[Web document revisions]
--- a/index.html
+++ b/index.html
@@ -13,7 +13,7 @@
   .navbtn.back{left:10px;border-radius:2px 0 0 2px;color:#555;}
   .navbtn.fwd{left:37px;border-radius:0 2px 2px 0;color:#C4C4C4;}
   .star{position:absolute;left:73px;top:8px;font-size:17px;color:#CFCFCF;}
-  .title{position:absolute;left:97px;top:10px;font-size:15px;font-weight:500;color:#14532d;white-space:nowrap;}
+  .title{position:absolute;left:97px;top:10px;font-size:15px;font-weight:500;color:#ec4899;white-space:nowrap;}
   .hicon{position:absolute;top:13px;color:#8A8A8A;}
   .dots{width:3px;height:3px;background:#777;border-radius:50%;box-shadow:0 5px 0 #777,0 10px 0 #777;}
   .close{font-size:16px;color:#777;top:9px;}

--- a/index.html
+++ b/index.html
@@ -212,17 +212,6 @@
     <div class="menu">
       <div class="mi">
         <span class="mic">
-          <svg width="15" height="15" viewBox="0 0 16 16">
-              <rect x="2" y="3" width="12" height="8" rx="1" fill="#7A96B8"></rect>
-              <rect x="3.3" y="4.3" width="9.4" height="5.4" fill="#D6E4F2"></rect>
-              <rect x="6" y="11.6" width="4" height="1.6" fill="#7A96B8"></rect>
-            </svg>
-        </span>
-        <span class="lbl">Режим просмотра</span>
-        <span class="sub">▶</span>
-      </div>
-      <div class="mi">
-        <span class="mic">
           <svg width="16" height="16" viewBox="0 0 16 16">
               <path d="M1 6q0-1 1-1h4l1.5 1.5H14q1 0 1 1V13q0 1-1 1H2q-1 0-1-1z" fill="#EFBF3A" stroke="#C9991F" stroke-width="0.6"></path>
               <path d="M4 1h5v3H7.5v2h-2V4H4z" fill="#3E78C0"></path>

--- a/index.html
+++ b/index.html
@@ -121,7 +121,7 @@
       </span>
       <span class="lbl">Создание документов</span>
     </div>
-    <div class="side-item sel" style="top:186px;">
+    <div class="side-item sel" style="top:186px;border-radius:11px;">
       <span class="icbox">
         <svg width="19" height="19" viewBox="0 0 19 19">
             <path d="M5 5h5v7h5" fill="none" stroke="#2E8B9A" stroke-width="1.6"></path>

* [Your goal]:
What lines in the data hold the word "rect"? Return them.

* [Your solution]:
-              <rect x="2" y="3" width="12" height="8" rx="1" fill="#7A96B8"></rect>
-              <rect x="3.3" y="4.3" width="9.4" height="5.4" fill="#D6E4F2"></rect>
-              <rect x="6" y="11.6" width="4" height="1.6" fill="#7A96B8"></rect>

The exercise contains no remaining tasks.